If you really care about your computer and a repair store is open, keep that baby upside down and hit the gas like there’s a woman in labor on your backseat, or you have takeout food that’s getting cold. Run into the store yelling “I need a nerd here!” and they’ll promptly take your laptop away on a gurney.
Should this happen at night when a repair shop isn’t open, dry as much of the inside as you can with a paper towel, and then lay your laptop upside down over dried white rice, which will absorb some of the remaining moisture (or brown rice, if you’re the healthy type). But take it in the next day, as they sort of know what they’re doing.
As you pace back and forth in the waiting room, the experts will work quickly to salvage your motherboard, and when the tech guy later emerges from the double doors in circuit-covered surgical scrubs, he’ll give it to you straight. He may announce that your Dell is dead, and direct you to a grief counselor. He may say they were only able to save the left Shift key. Or he may simply mumble that they’re doing what they can.

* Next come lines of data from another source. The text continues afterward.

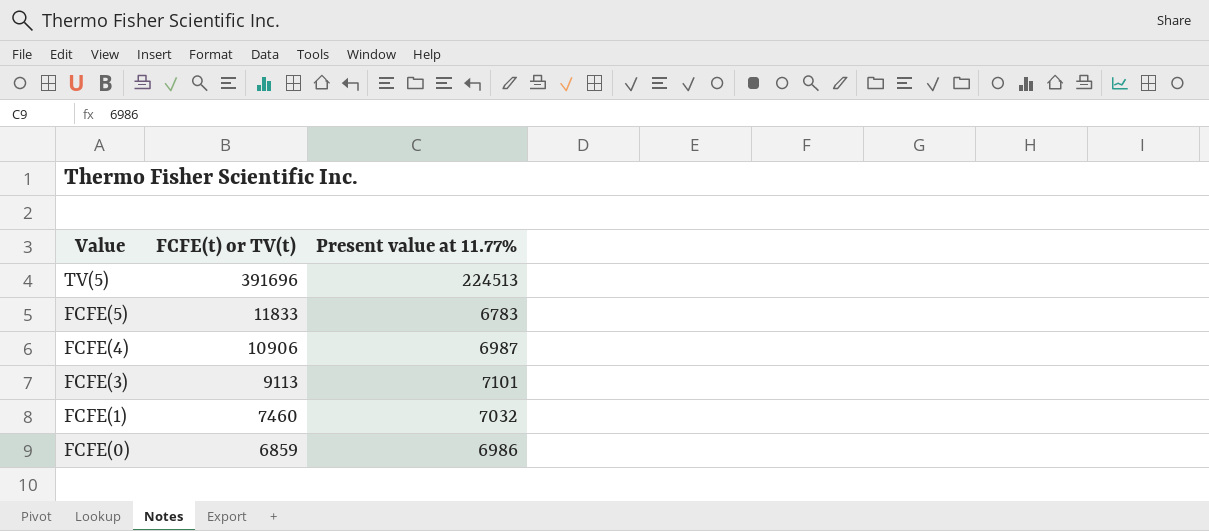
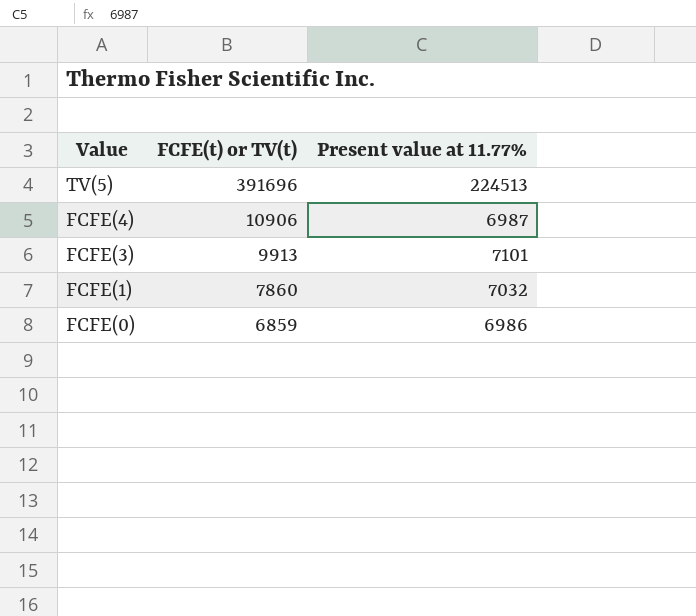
row FCFE(5): 11833 | 6783 -> none
FCFE(3) | FCFE(t) or TV(t): 9113 -> 9913
FCFE(1) | FCFE(t) or TV(t): 7460 -> 7860

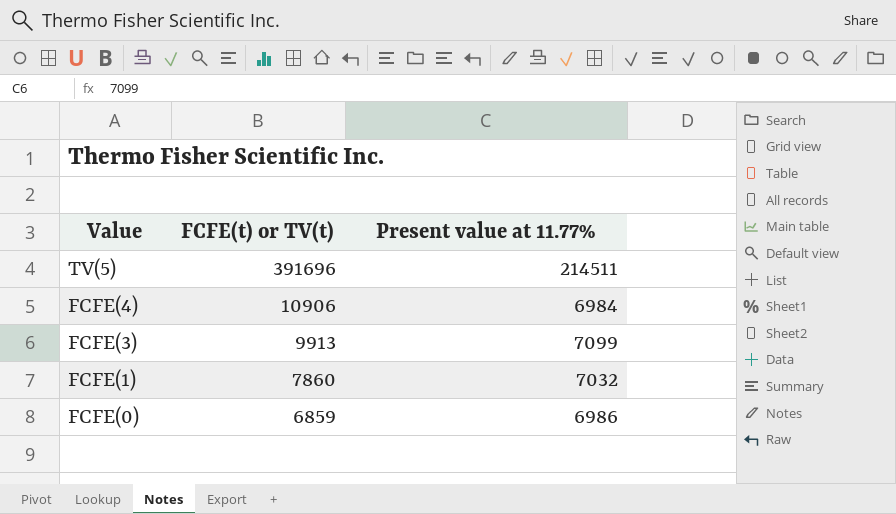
TV(5) | Present value at 11.77%: 224513 -> 214511
FCFE(4) | Present value at 11.77%: 6987 -> 6984
FCFE(3) | Present value at 11.77%: 7101 -> 7099

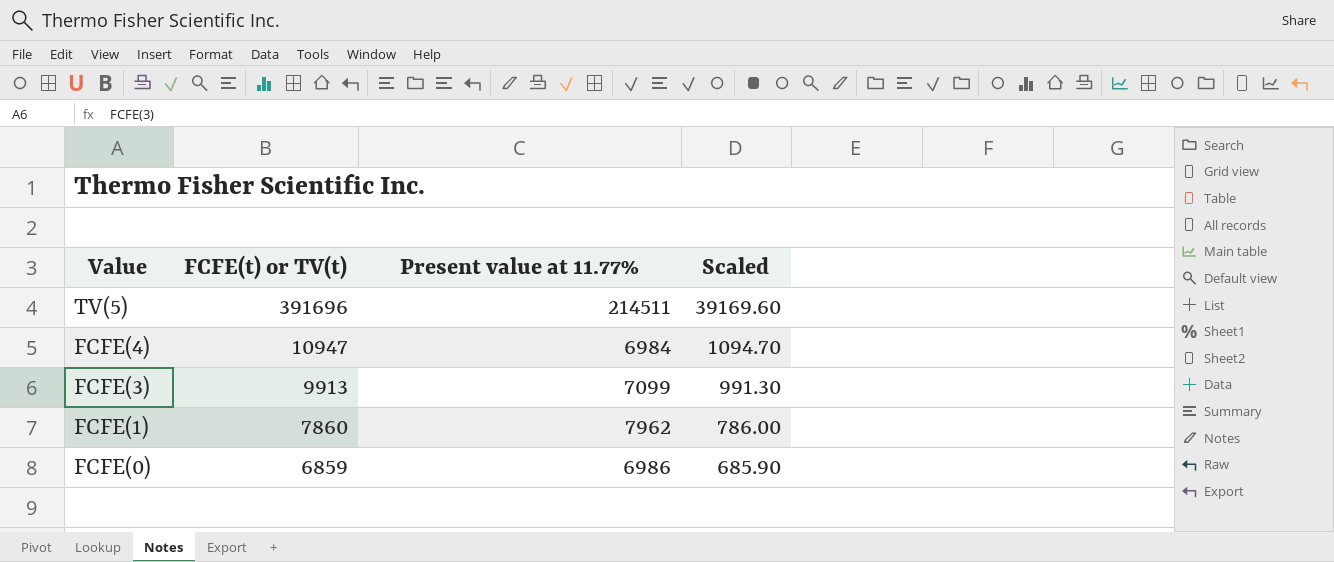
column Scaled | formula: none -> [FCFE(t) or TV(t)] * 0.1
FCFE(4) | FCFE(t) or TV(t): 10906 -> 10947
FCFE(1) | Present value at 11.77%: 7032 -> 7962

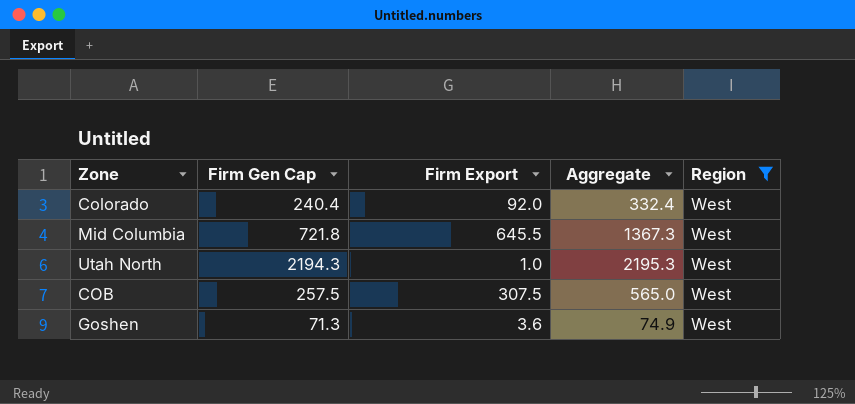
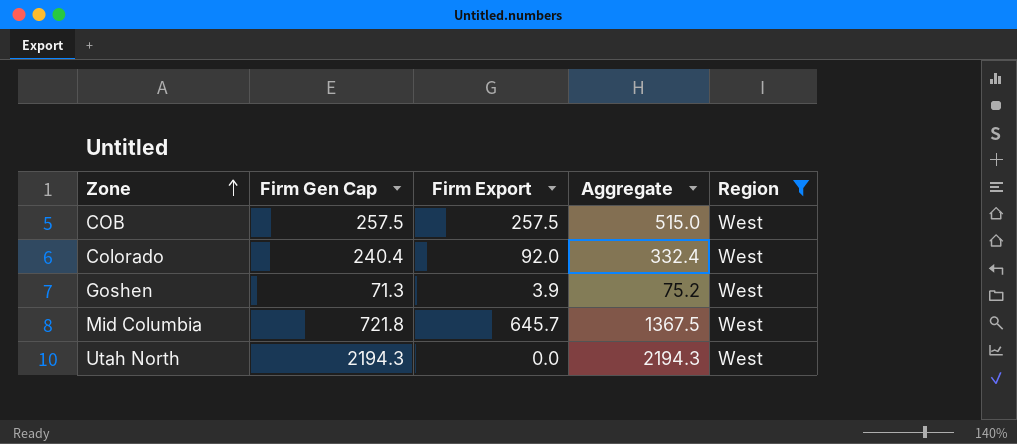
row order: none -> Zone ascending
COB | Firm Export: 307.5 -> 257.5
COB | Aggregate: 565.0 -> 515.0
Goshen | Firm Export: 3.6 -> 3.9
Goshen | Aggregate: 74.9 -> 75.2
Mid Columbia | Firm Export: 645.5 -> 645.7
Mid Columbia | Aggregate: 1367.3 -> 1367.5
Utah North | Firm Export: 1.0 -> 0.0
Utah North | Aggregate: 2195.3 -> 2194.3

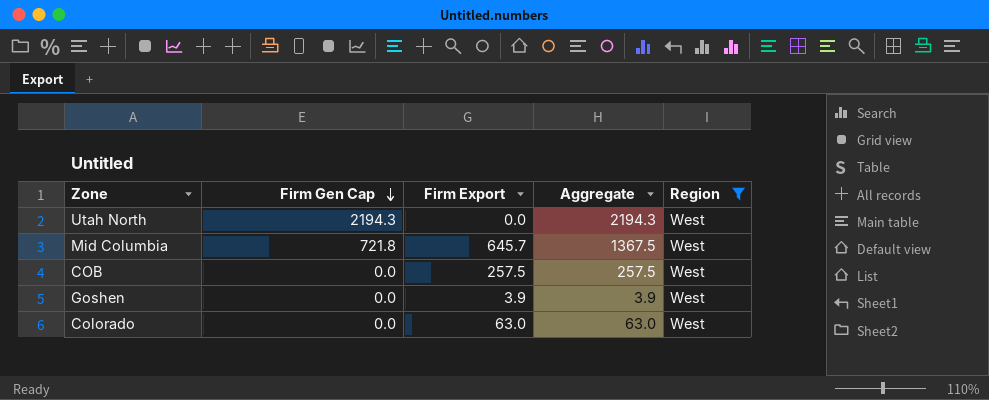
row order: Zone ascending -> Firm Gen Cap descending
COB | Firm Gen Cap: 257.5 -> 0.0
COB | Aggregate: 515.0 -> 257.5
Goshen | Firm Gen Cap: 71.3 -> 0.0
Goshen | Aggregate: 75.2 -> 3.9
Colorado | Firm Gen Cap: 240.4 -> 0.0
Colorado | Firm Export: 92.0 -> 63.0
Colorado | Aggregate: 332.4 -> 63.0

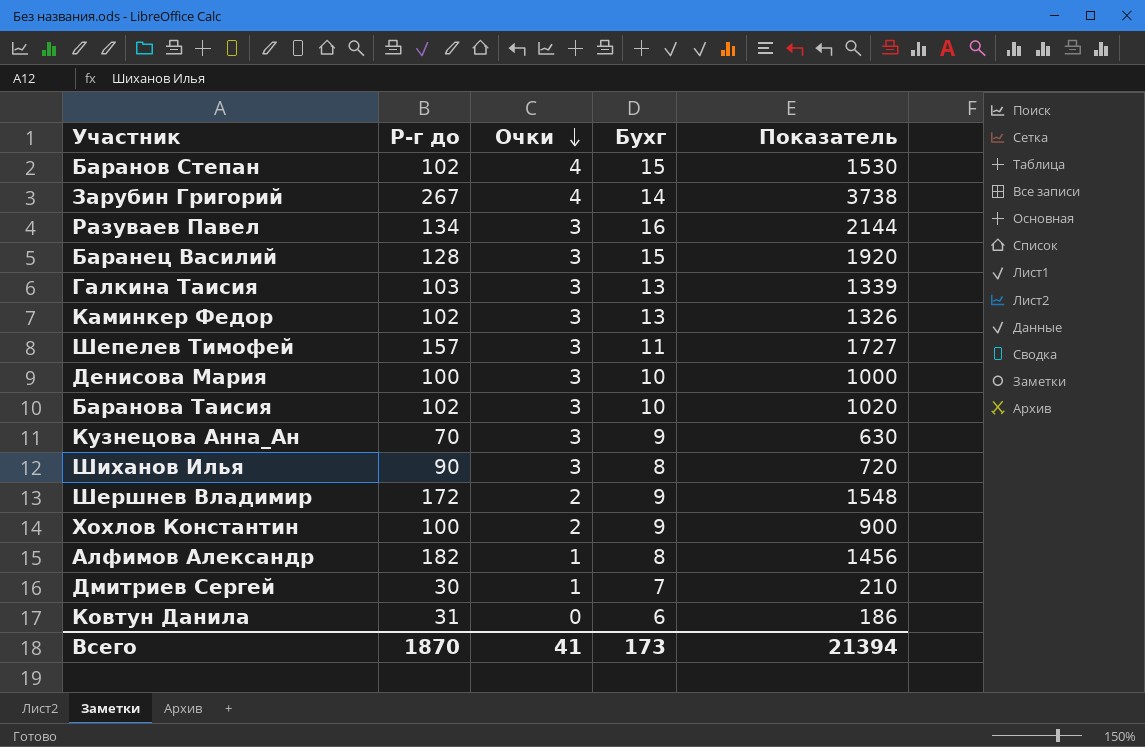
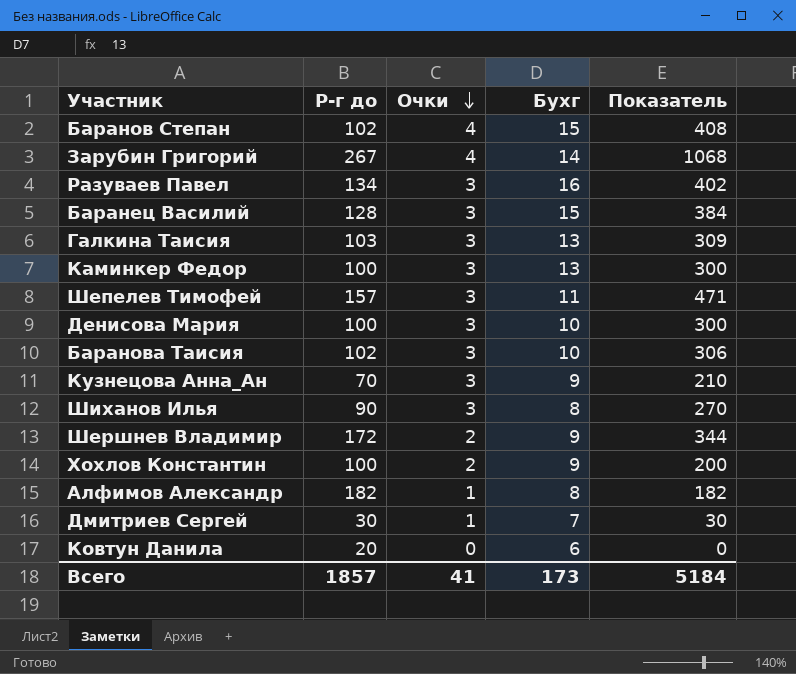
column Показатель | formula: [Р-г до] * [Бухг] -> [Р-г до] * [Очки]
Каминкер Федор | Р-г до: 102 -> 100
Ковтун Данила | Р-г до: 31 -> 20
Всего | Р-г до: 1870 -> 1857
Всего | Показатель: 21394 -> 5184

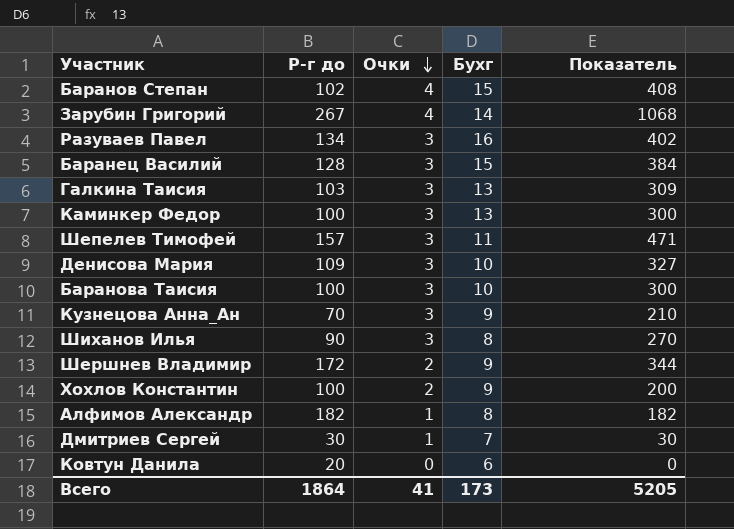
Денисова Мария | Р-г до: 100 -> 109
Денисова Мария | Показатель: 300 -> 327
Баранова Таисия | Р-г до: 102 -> 100
Баранова Таисия | Показатель: 306 -> 300
Всего | Р-г до: 1857 -> 1864
Всего | Показатель: 5184 -> 5205

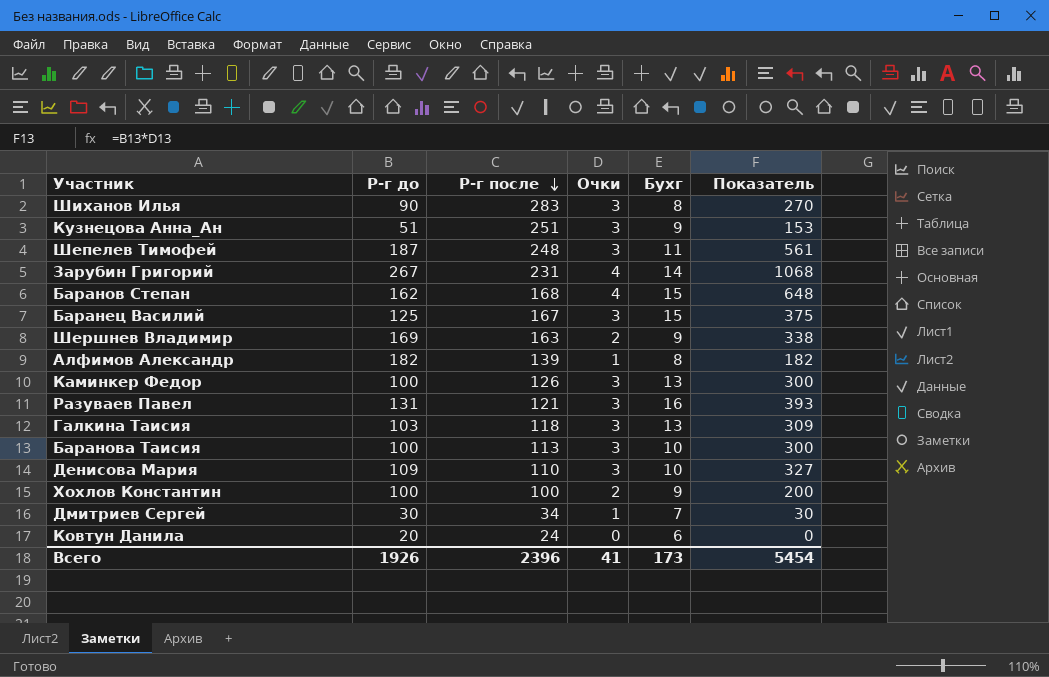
row order: Очки descending -> Р-г после descending
column Р-г после | position: none -> 3
Кузнецова Анна_Ан | Р-г до: 70 -> 51
Кузнецова Анна_Ан | Показатель: 210 -> 153
Шепелев Тимофей | Р-г до: 157 -> 187
Шепелев Тимофей | Показатель: 471 -> 561
Баранов Степан | Р-г до: 102 -> 162
Баранов Степан | Показатель: 408 -> 648
Баранец Василий | Р-г до: 128 -> 125
Баранец Василий | Показатель: 384 -> 375
Шершнев Владимир | Р-г до: 172 -> 169
Шершнев Владимир | Показатель: 344 -> 338
Разуваев Павел | Р-г до: 134 -> 131
Разуваев Павел | Показатель: 402 -> 393
Всего | Р-г до: 1864 -> 1926
Всего | Показатель: 5205 -> 5454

A week and about 500 clams later your laptop will be right as rain, dry and clean and free of all those pesky work files and pictures of your grandparents during the war that you forgot to backup. Or they just might save your files, though when you utter “Thank God,” you’ll secretly admit to yourself that nothing on your computer is actually important, not even the gifs.
The simplest way to prevent spilling is to become a breatharian. But if you’re not up for that, try to keep any beverage at least three car lengths away from the computer, preferably outside the apartment. Cover the keyboard in a layer of plastic like it’s my grandmother’s sofa, and never work in potentially wet areas, including waterslides, tsunami zones, Turkish saunas or inside a narwhal.
This brings a final philosophical question: What if your laptop and a friend who can’t swim both fall into a river? What do you do? Obviously, you take them both out of the water, turn each upside down, and lay them over a bed of rice.